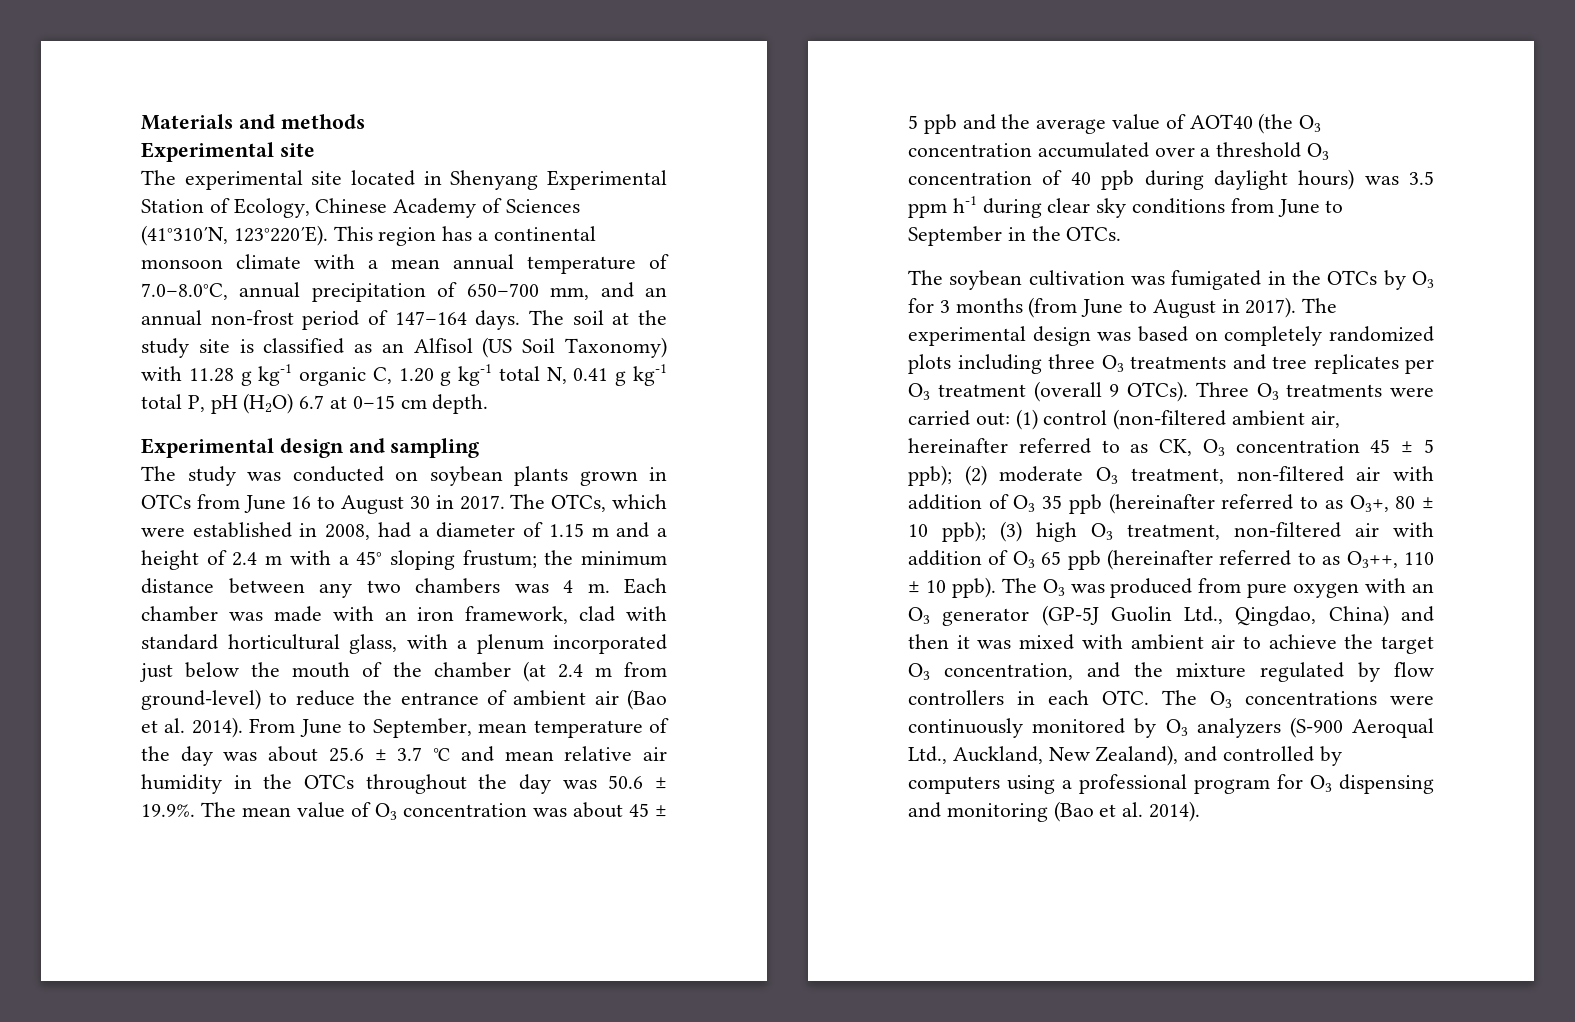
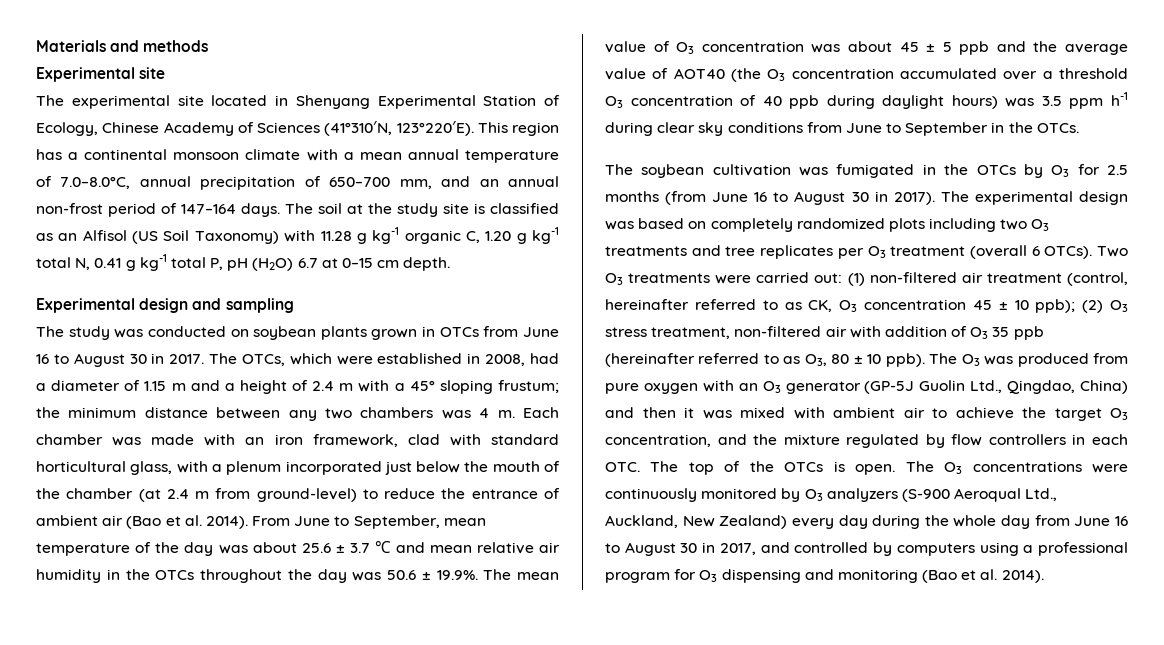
- The soybean cultivation was fumigated in the OTCs by O3 for 3 months (from June to August in 2017).
+ The soybean cultivation was fumigated in the OTCs by O3 for 2.5 months (from June 16 to August 30 in 2017).
- The experimental design was based on completely randomized plots including three O3 treatments and tree replicates per O3 treatment (overall 9 OTCs). Three O3 treatments were carried out: (1) control (non-filtered ambient air, hereinafter referred to as CK, O3 concentration 45 ± 5 ppb); (2) moderate O3 treatment, non-filtered air with addition of O3 35 ppb (hereinafter referred to as O3+, 80 ± 10 ppb); (3) high O3 treatment, non-filtered air with addition of O3 65 ppb (hereinafter referred to as O3++, 110 ± 10 ppb).
+ The experimental design was based on completely randomized plots including two O3 treatments and tree replicates per O3 treatment (overall 6 OTCs). Two O3 treatments were carried out: (1) non-filtered air treatment (control, hereinafter referred to as CK, O3 concentration 45 ± 10 ppb); (2) O3 stress treatment, non-filtered air with addition of O3 35 ppb (hereinafter referred to as O3, 80 ± 10 ppb).
- The O3 was produced from pure oxygen with an O3 generator (GP-5J Guolin Ltd., Qingdao, China) and then it was mixed with ambient air to achieve the target O3 concentration, and the mixture regulated by flow controllers in each OTC. The O3 concentrations were continuously monitored by O3 analyzers (S-900 Aeroqual Ltd., Auckland, New Zealand), and controlled by computers using a professional program for O3 dispensing and monitoring (Bao et al. 2014).
+ The O3 was produced from pure oxygen with an O3 generator (GP-5J Guolin Ltd., Qingdao, China) and then it was mixed with ambient air to achieve the target O3 concentration, and the mixture regulated by flow controllers in each OTC. The top of the OTCs is open. The O3 concentrations were continuously monitored by O3 analyzers (S-900 Aeroqual Ltd., Auckland, New Zealand) every day during the whole day from June 16 to August 30 in 2017, and controlled by computers using a professional program for O3 dispensing and monitoring (Bao et al. 2014).

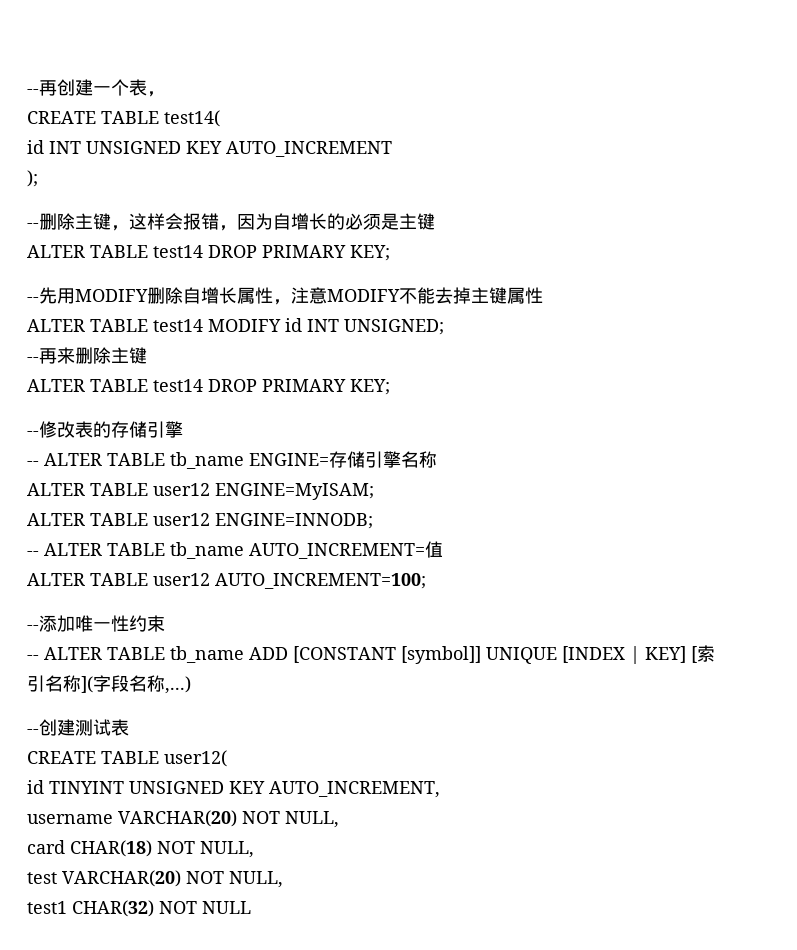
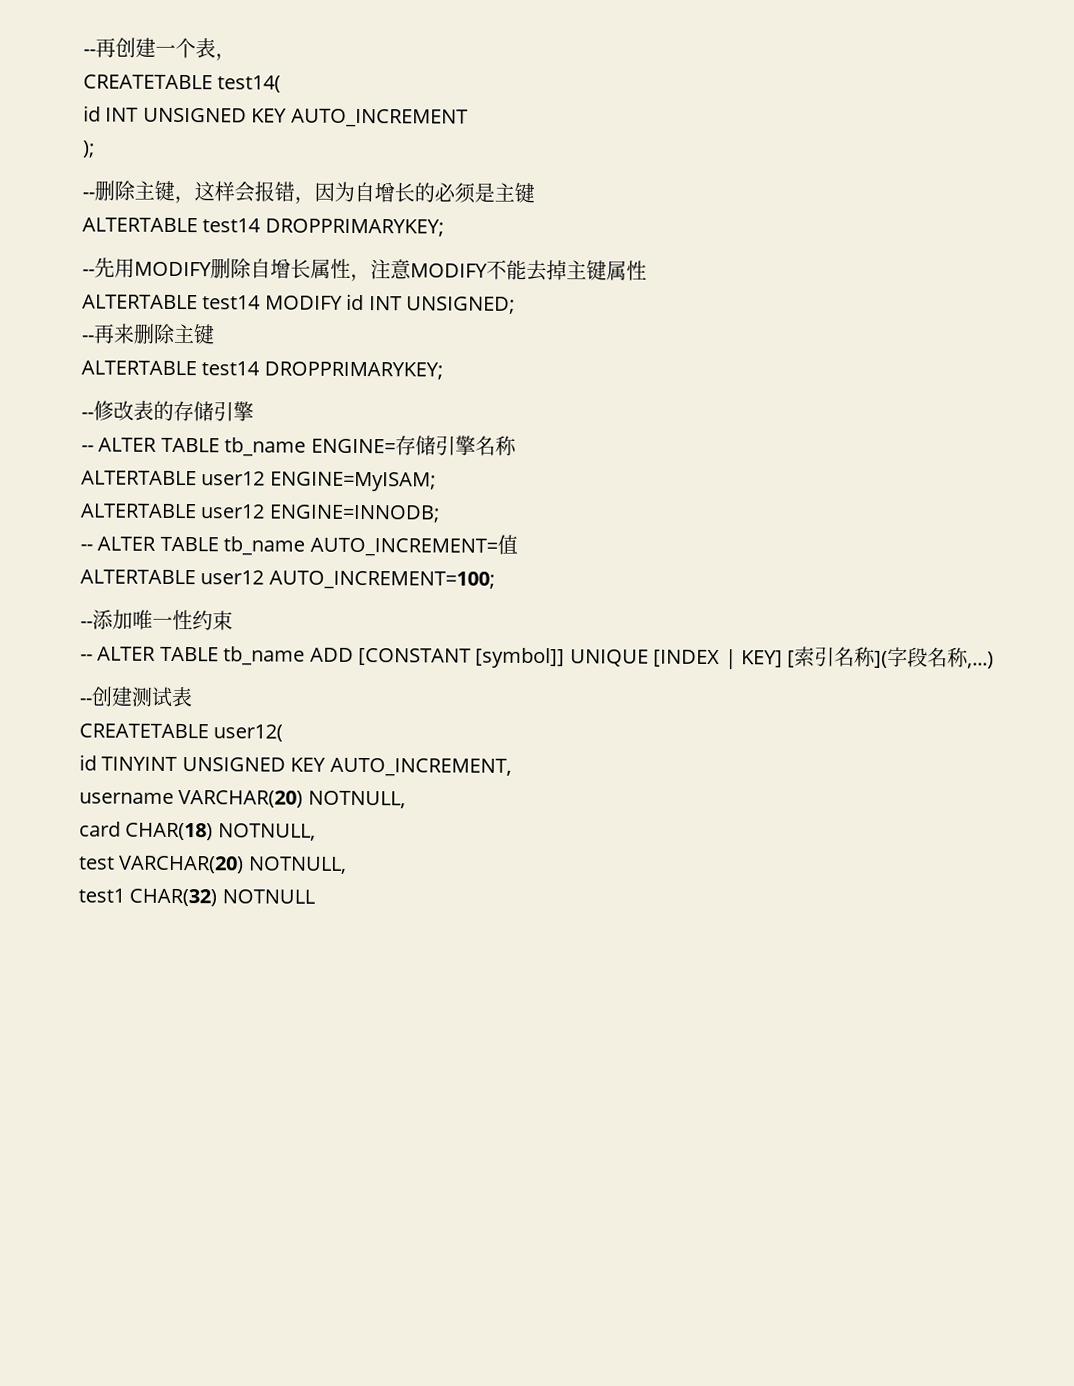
- CREATE TABLE test14(
+ CREATETABLE test14(
  --删除主键，这样会报错，因为自增长的必须是主键
- ALTER TABLE test14 DROP PRIMARY KEY;
+ ALTERTABLE test14 DROPPRIMARYKEY;
- ALTER TABLE test14 MODIFY id INT UNSIGNED;
+ ALTERTABLE test14 MODIFY id INT UNSIGNED;
  --再来删除主键
- ALTER TABLE test14 DROP PRIMARY KEY;
+ ALTERTABLE test14 DROPPRIMARYKEY;
- ALTER TABLE user12 ENGINE=MyISAM;
+ ALTERTABLE user12 ENGINE=MyISAM;
- ALTER TABLE user12 ENGINE=INNODB;
+ ALTERTABLE user12 ENGINE=INNODB;
- ALTER TABLE user12 AUTO_INCREMENT=100;
+ ALTERTABLE user12 AUTO_INCREMENT=100;
- CREATE TABLE user12(
+ CREATETABLE user12(
- username VARCHAR(20) NOT NULL,
+ username VARCHAR(20) NOTNULL,
- card CHAR(18) NOT NULL,
+ card CHAR(18) NOTNULL,
- test VARCHAR(20) NOT NULL,
+ test VARCHAR(20) NOTNULL,
- test1 CHAR(32) NOT NULL
+ test1 CHAR(32) NOTNULL

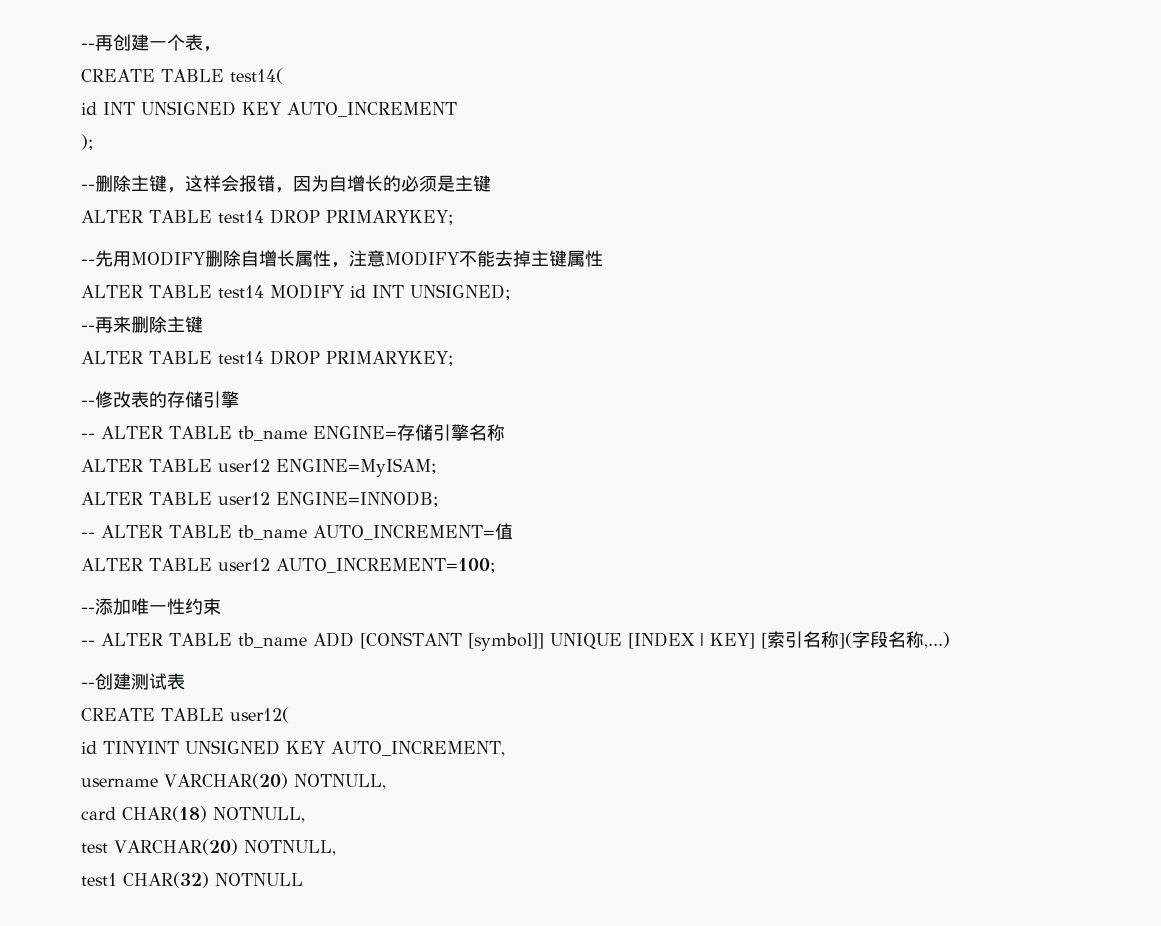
- CREATETABLE test14(
+ CREATE TABLE test14(
  --删除主键，这样会报错，因为自增长的必须是主键
- ALTERTABLE test14 DROPPRIMARYKEY;
+ ALTER TABLE test14 DROP PRIMARYKEY;
- ALTERTABLE test14 MODIFY id INT UNSIGNED;
+ ALTER TABLE test14 MODIFY id INT UNSIGNED;
  --再来删除主键
- ALTERTABLE test14 DROPPRIMARYKEY;
+ ALTER TABLE test14 DROP PRIMARYKEY;
- ALTERTABLE user12 ENGINE=MyISAM;
+ ALTER TABLE user12 ENGINE=MyISAM;
- ALTERTABLE user12 ENGINE=INNODB;
+ ALTER TABLE user12 ENGINE=INNODB;
- ALTERTABLE user12 AUTO_INCREMENT=100;
+ ALTER TABLE user12 AUTO_INCREMENT=100;
- CREATETABLE user12(
+ CREATE TABLE user12(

» WHAT IS REQUIRED:
None of the pictures belong in the copy; repeat all other material exactly.

» ANSWER TO THE PROBLEM:
- The soybean cultivation was fumigated in the OTCs by O3 for 3 months (from June to August in 2017).
+ The soybean cultivation was fumigated in the OTCs by O3 for 2.5 months (from June 16 to August 30 in 2017).
- The experimental design was based on completely randomized plots including three O3 treatments and tree replicates per O3 treatment (overall 9 OTCs). Three O3 treatments were carried out: (1) control (non-filtered ambient air, hereinafter referred to as CK, O3 concentration 45 ± 5 ppb); (2) moderate O3 treatment, non-filtered air with addition of O3 35 ppb (hereinafter referred to as O3+, 80 ± 10 ppb); (3) high O3 treatment, non-filtered air with addition of O3 65 ppb (hereinafter referred to as O3++, 110 ± 10 ppb).
+ The experimental design was based on completely randomized plots including two O3 treatments and tree replicates per O3 treatment (overall 6 OTCs). Two O3 treatments were carried out: (1) non-filtered air treatment (control, hereinafter referred to as CK, O3 concentration 45 ± 10 ppb); (2) O3 stress treatment, non-filtered air with addition of O3 35 ppb (hereinafter referred to as O3, 80 ± 10 ppb).
- The O3 was produced from pure oxygen with an O3 generator (GP-5J Guolin Ltd., Qingdao, China) and then it was mixed with ambient air to achieve the target O3 concentration, and the mixture regulated by flow controllers in each OTC. The O3 concentrations were continuously monitored by O3 analyzers (S-900 Aeroqual Ltd., Auckland, New Zealand), and controlled by computers using a professional program for O3 dispensing and monitoring (Bao et al. 2014).
+ The O3 was produced from pure oxygen with an O3 generator (GP-5J Guolin Ltd., Qingdao, China) and then it was mixed with ambient air to achieve the target O3 concentration, and the mixture regulated by flow controllers in each OTC. The top of the OTCs is open. The O3 concentrations were continuously monitored by O3 analyzers (S-900 Aeroqual Ltd., Auckland, New Zealand) every day during the whole day from June 16 to August 30 in 2017, and controlled by computers using a professional program for O3 dispensing and monitoring (Bao et al. 2014).

- CREATE TABLE test14(
+ CREATETABLE test14(
  --删除主键，这样会报错，因为自增长的必须是主键
- ALTER TABLE test14 DROP PRIMARY KEY;
+ ALTERTABLE test14 DROPPRIMARYKEY;
- ALTER TABLE test14 MODIFY id INT UNSIGNED;
+ ALTERTABLE test14 MODIFY id INT UNSIGNED;
  --再来删除主键
- ALTER TABLE test14 DROP PRIMARY KEY;
+ ALTERTABLE test14 DROPPRIMARYKEY;
- ALTER TABLE user12 ENGINE=MyISAM;
+ ALTERTABLE user12 ENGINE=MyISAM;
- ALTER TABLE user12 ENGINE=INNODB;
+ ALTERTABLE user12 ENGINE=INNODB;
- ALTER TABLE user12 AUTO_INCREMENT=100;
+ ALTERTABLE user12 AUTO_INCREMENT=100;
- CREATE TABLE user12(
+ CREATETABLE user12(
- username VARCHAR(20) NOT NULL,
+ username VARCHAR(20) NOTNULL,
- card CHAR(18) NOT NULL,
+ card CHAR(18) NOTNULL,
- test VARCHAR(20) NOT NULL,
+ test VARCHAR(20) NOTNULL,
- test1 CHAR(32) NOT NULL
+ test1 CHAR(32) NOTNULL

- CREATETABLE test14(
+ CREATE TABLE test14(
  --删除主键，这样会报错，因为自增长的必须是主键
- ALTERTABLE test14 DROPPRIMARYKEY;
+ ALTER TABLE test14 DROP PRIMARYKEY;
- ALTERTABLE test14 MODIFY id INT UNSIGNED;
+ ALTER TABLE test14 MODIFY id INT UNSIGNED;
  --再来删除主键
- ALTERTABLE test14 DROPPRIMARYKEY;
+ ALTER TABLE test14 DROP PRIMARYKEY;
- ALTERTABLE user12 ENGINE=MyISAM;
+ ALTER TABLE user12 ENGINE=MyISAM;
- ALTERTABLE user12 ENGINE=INNODB;
+ ALTER TABLE user12 ENGINE=INNODB;
- ALTERTABLE user12 AUTO_INCREMENT=100;
+ ALTER TABLE user12 AUTO_INCREMENT=100;
- CREATETABLE user12(
+ CREATE TABLE user12(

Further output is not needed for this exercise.